When the devil led Adam and Eve into their spiritual grave by misleading them into give up their trust in God, God was already prepared, and at their fall He announced the curse and the promise that would restore the world: “I will put hostility between you and the woman, and between your seed and her seed. He will crush your head, and you will crush his heel.” (Genesis 3:15)
A Creator who was only just wouldn’t have the love that caused Him to save. A Creator who was wishy-washy wouldn’t do anything to help, but only let mankind suffer their deserved fate.

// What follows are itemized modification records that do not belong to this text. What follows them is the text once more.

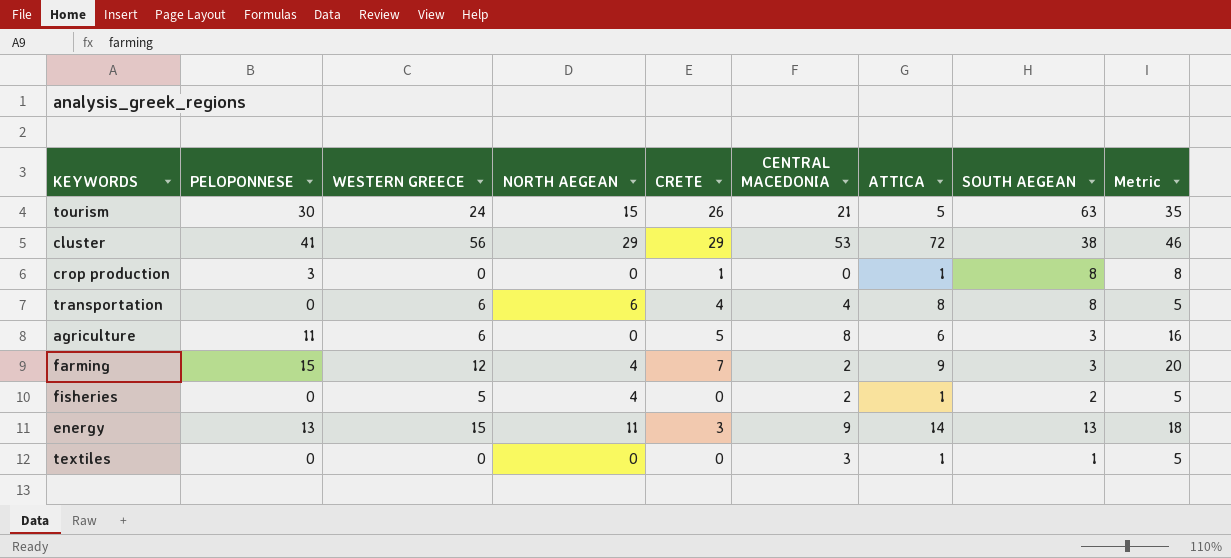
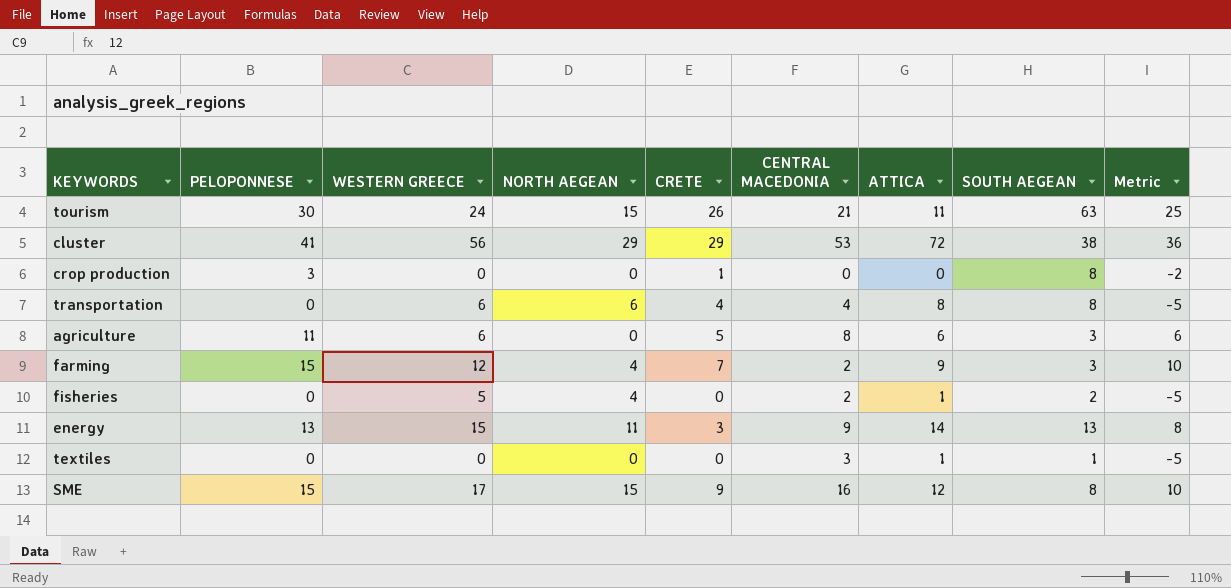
column Metric | formula: [PELOPONNESE] + 5 -> [PELOPONNESE] - 5
tourism | ATTICA: 5 -> 11
crop production | ATTICA: 1 -> 0
row SME: none -> 15 | 17 | 15 | 9 | 16 | 12 | 8 | 10

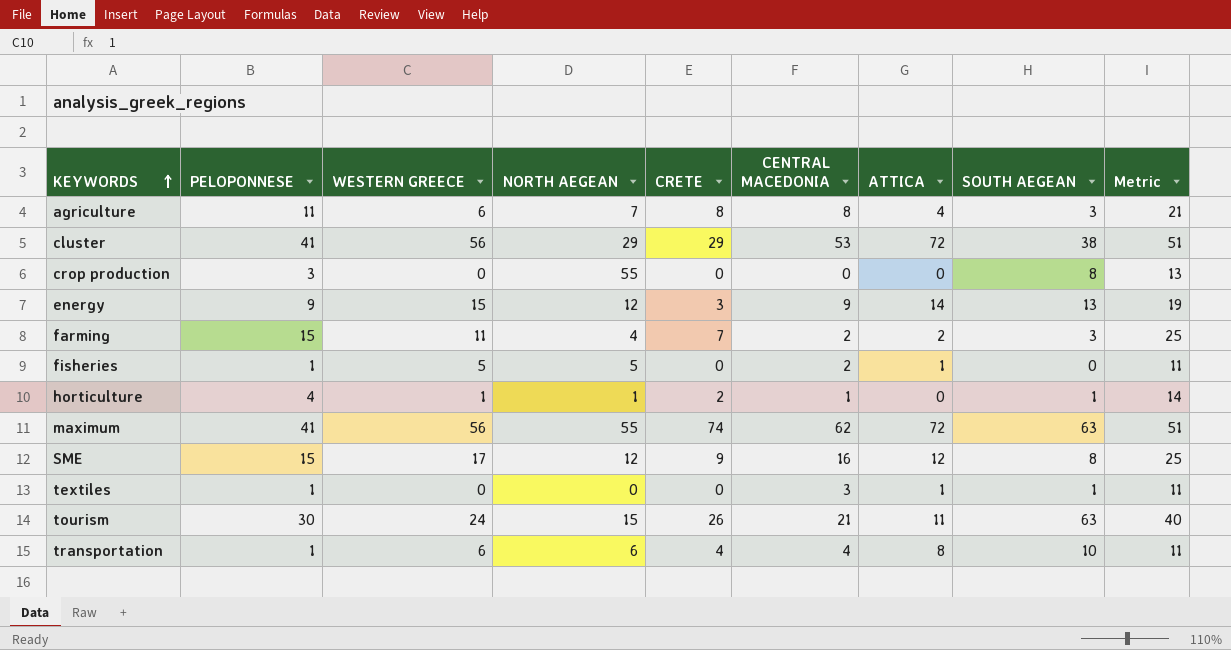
row order: none -> KEYWORDS ascending
column Metric | formula: [PELOPONNESE] - 5 -> [PELOPONNESE] + 10
agriculture | NORTH AEGEAN: 0 -> 7
agriculture | CRETE: 5 -> 8
agriculture | ATTICA: 6 -> 4
crop production | NORTH AEGEAN: 0 -> 55
crop production | CRETE: 1 -> 0
energy | PELOPONNESE: 13 -> 9
energy | NORTH AEGEAN: 11 -> 12
farming | WESTERN GREECE: 12 -> 11
farming | ATTICA: 9 -> 2
fisheries | PELOPONNESE: 0 -> 1
fisheries | NORTH AEGEAN: 4 -> 5
fisheries | SOUTH AEGEAN: 2 -> 0
row horticulture: none -> 4 | 1 | 1 | 2 | 1 | 0 | 1 | 14
row maximum: none -> 41 | 56 | 55 | 74 | 62 | 72 | 63 | 51
SME | NORTH AEGEAN: 15 -> 12
textiles | PELOPONNESE: 0 -> 1
transportation | PELOPONNESE: 0 -> 1
transportation | SOUTH AEGEAN: 8 -> 10

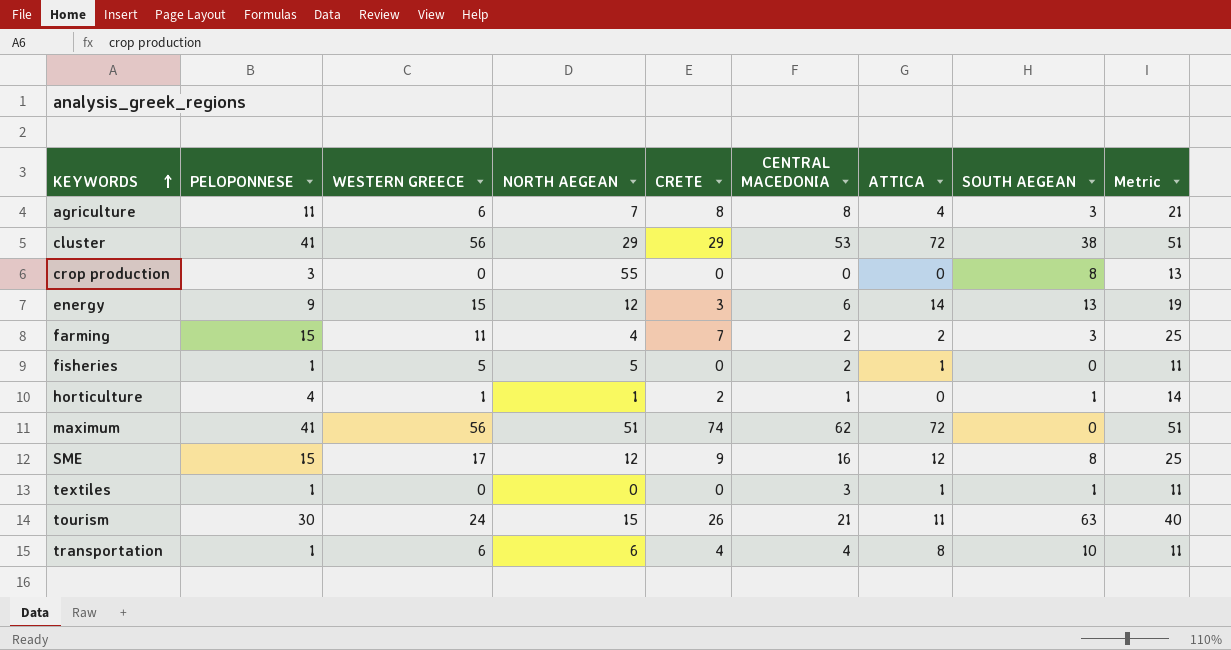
energy | CENTRAL MACEDONIA: 9 -> 6
maximum | NORTH AEGEAN: 55 -> 51
maximum | SOUTH AEGEAN: 63 -> 0

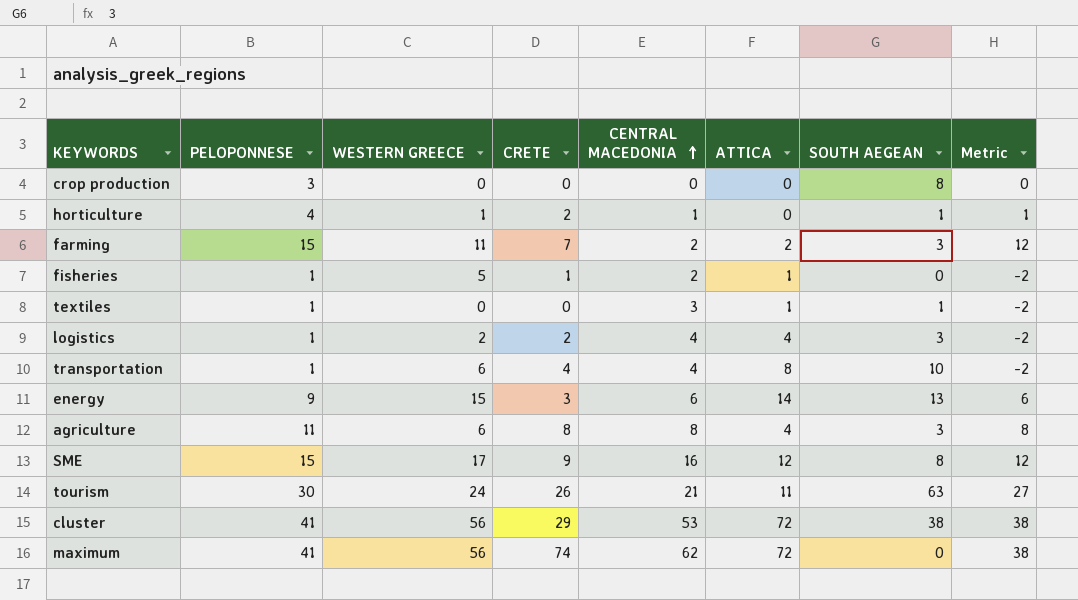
row order: KEYWORDS ascending -> CENTRAL MACEDONIA ascending
column NORTH AEGEAN | position: 4 -> none
column Metric | formula: [PELOPONNESE] + 10 -> [PELOPONNESE] - 3
fisheries | CRETE: 0 -> 1
row logistics: none -> 1 | 2 | 2 | 4 | 4 | 3 | -2

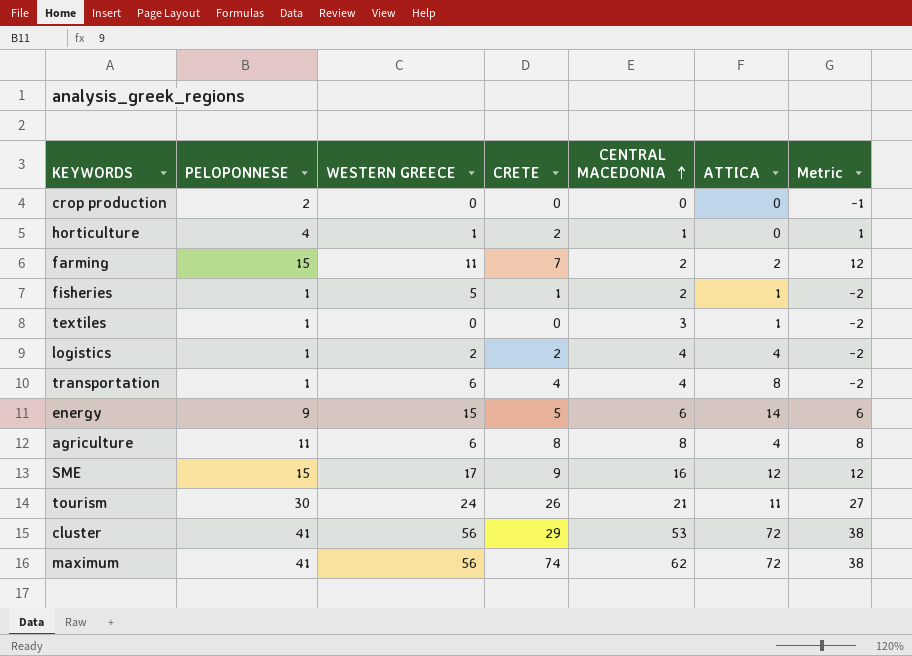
column SOUTH AEGEAN | position: 7 -> none
crop production | PELOPONNESE: 3 -> 2
crop production | Metric: 0 -> -1
energy | CRETE: 3 -> 5

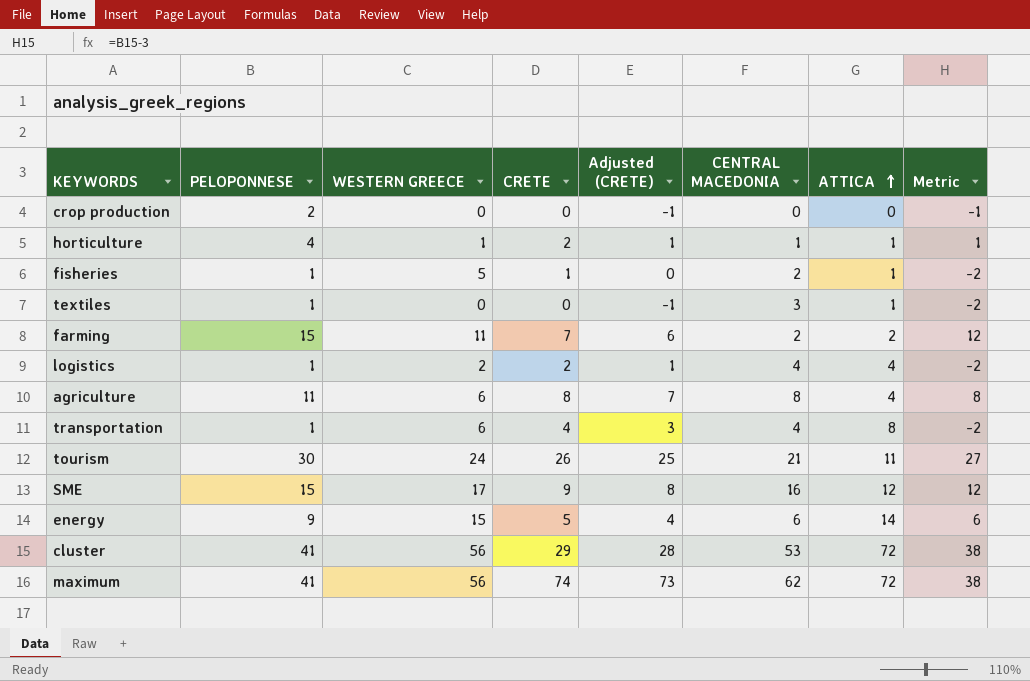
row order: CENTRAL MACEDONIA ascending -> ATTICA ascending
column Adjusted (CRETE) | formula: none -> [CRETE] - 1
horticulture | ATTICA: 0 -> 1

However, the God about whom the angels sing, Holy, holy, holy is the Lord Almighty, He brings His Son into the picture, “born of a woman, so that he would be born under the law, in order to redeem those under the law, so that we would be adopted as sons.” (Galatians 4:4-5) Our Creator, who is holiness personified, gave a message of hope to sinners the world over, so that by hearing the Gospel we may believe, and that believing “everyone who calls on the name of the Lord will be saved.” (Joel 2:32)
This text introduces us to Isaiah’s mission. His was the task to proclaim God’s Word to kings and ordinary people alike. As you heard in our epistle and Gospel lessons, this is the way God works to save sinners from the darkness of death. God sends out messengers with the powerful message of the Good News of all Jesus did to live holiness for us and to sacrifice His holy life to pay the penalty of death God’s justice and law demanded. Jesus did this for you and me, so that like those seraphim around God’s throne, we can spend our eternity proclaiming boldly and without shame, “Holy, holy, holy is the Lord of Armies! The whole earth is full of his glory!”

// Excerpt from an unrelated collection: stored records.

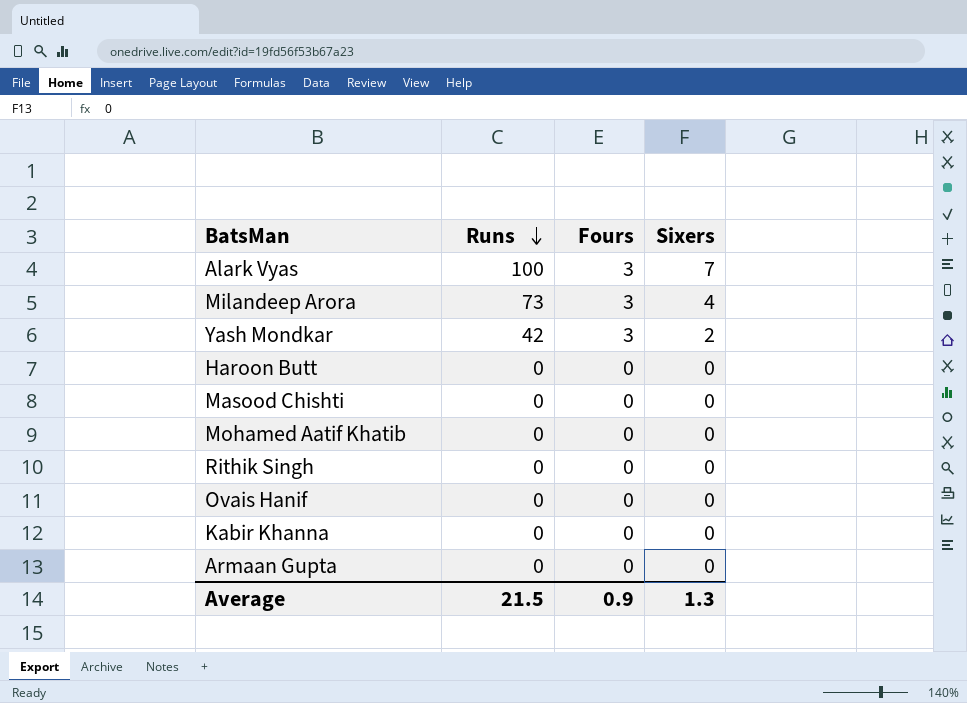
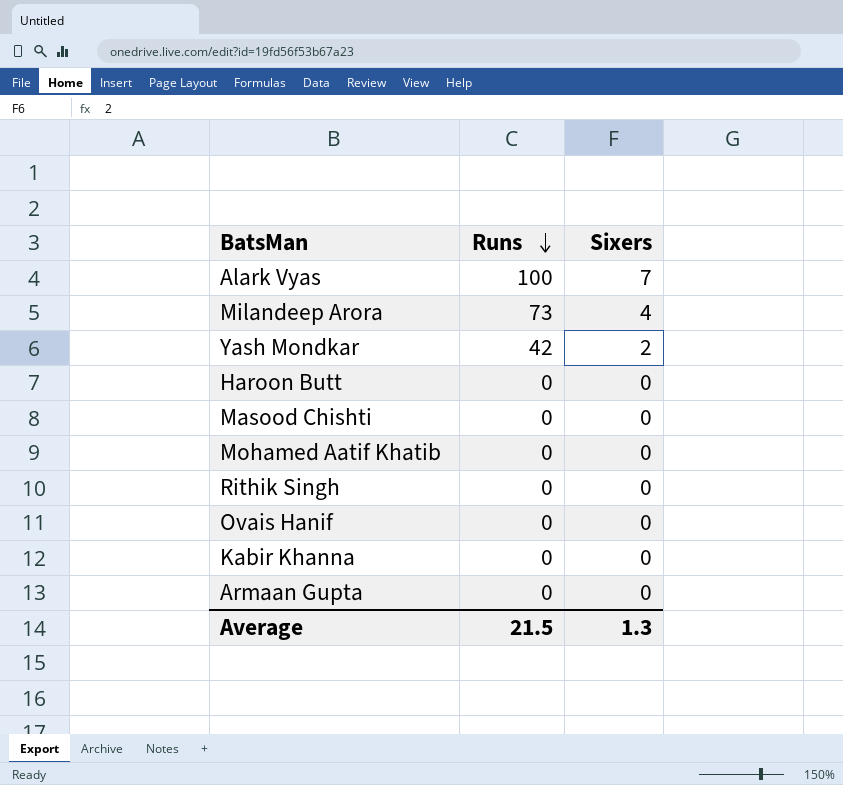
column Fours | position: 3 -> none

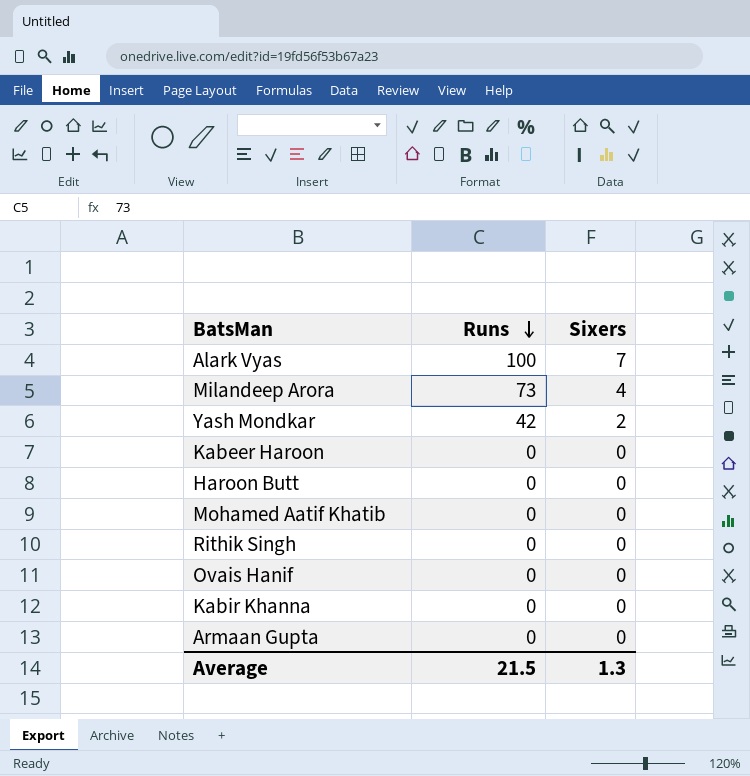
row Masood Chishti: 0 | 0 -> none
row Kabeer Haroon: none -> 0 | 0

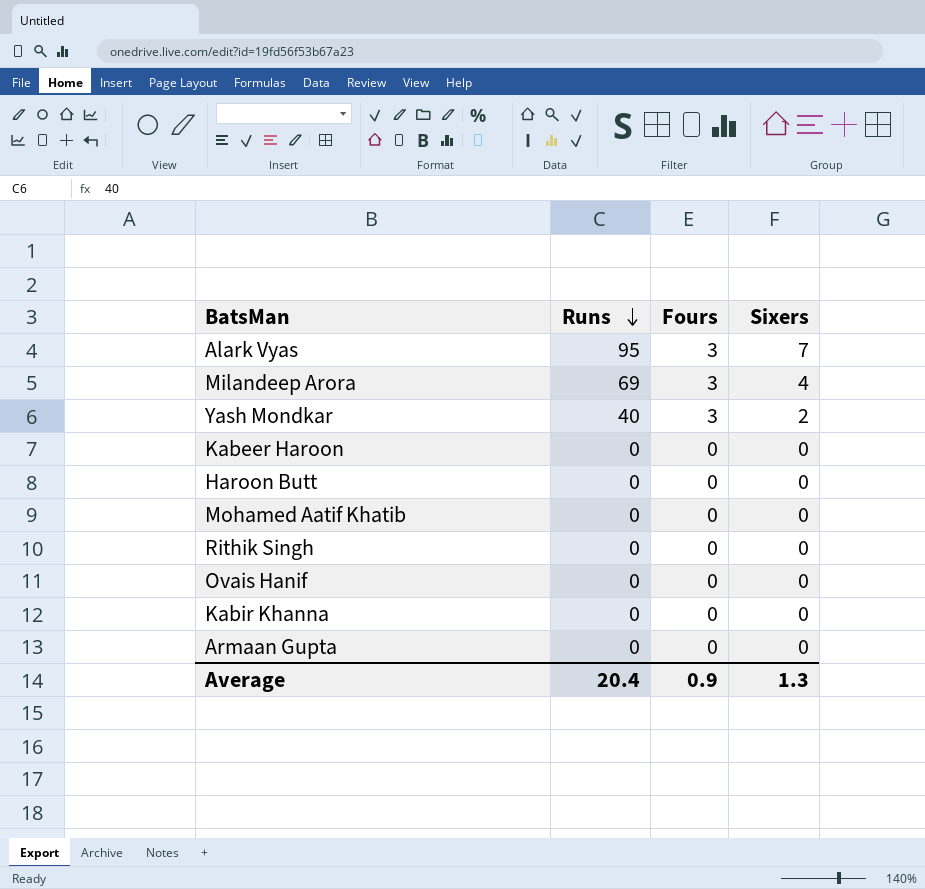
column Fours | position: none -> 3
Alark Vyas | Runs: 100 -> 95
Milandeep Arora | Runs: 73 -> 69
Yash Mondkar | Runs: 42 -> 40
Average | Runs: 21.5 -> 20.4

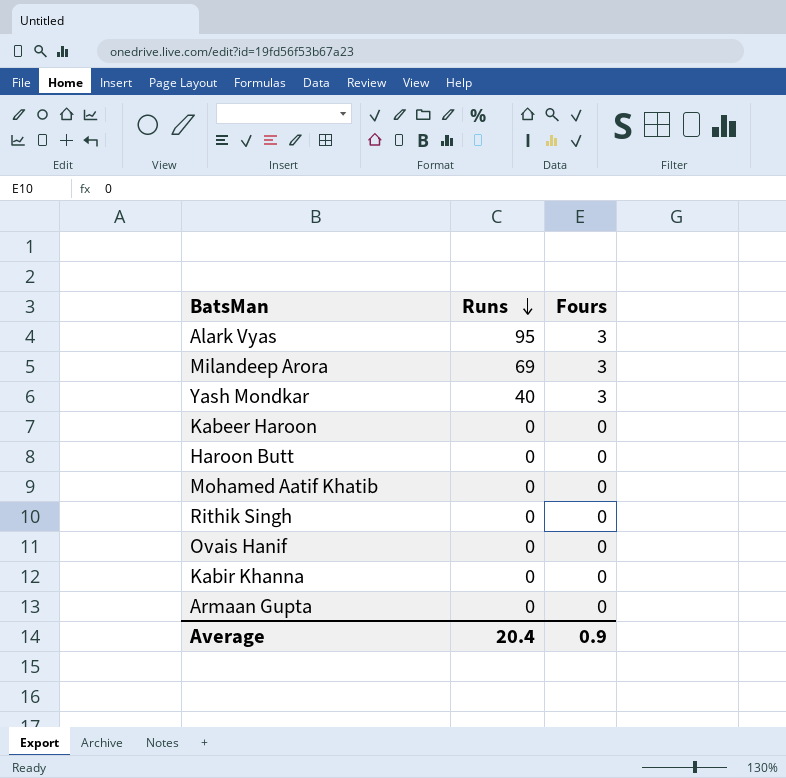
column Sixers | position: 4 -> none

Furthermore, we don’t have to wait. Because everything God promises is immediately as good as done, Isaiah could go out testifying to the world with the full confidence that his sins were forgiven and his salvation was assured. Likewise, we can tell anyone we meet that because God sent Jesus to save us, and because He washed away our sins in Baptism and connected us there with Jesus, we are saved. Because God gave His Son into death for our sins, our sins are forgiven forever. And with Jesus raised to life again, we are assured that we too will live and can tell the world by our actions, and our trust in God’s love and kindness, that there is nothing that can separate us from His love. We can live with full confidence just as St. Paul wrote, “For I am convinced that neither death nor life, neither angels nor rulers, neither things present nor things to come, nor powerful forces, neither height nor depth, nor anything else in creation, will be able to separate us from the love of God in Christ Jesus our Lord.” (Romans 8:38-39)
Dear friends, like Isaiah, we too live in tumultuous times when many members of our society and world have abandoned the true God for the idols of their imagination. Though we too might sometimes have to deal with persecution and maybe even shunning by family or former friends, we have the truth that saves—that Jesus is our righteousness and our peace. In Jesus, we meet God personified, “For all the fullness of God’s being dwells bodily in Christ.” (Colossians 2:9) It is in Christ Jesus that we too see and sing, Holy, holy, holy is the Lord Almighty. “The whole earth is full of his glory!”—filled with redeemed sinners—washed clean and through faith brought into peace with God by the blood of the Lamb. Amen.
Now may the God of hope fill you with complete joy and peace as you continue to believe, so that you overflow with hope by the power of the Holy Spirit. Amen.
[1] Martin Luther, Luther’s Works volume 16 AE, page 71.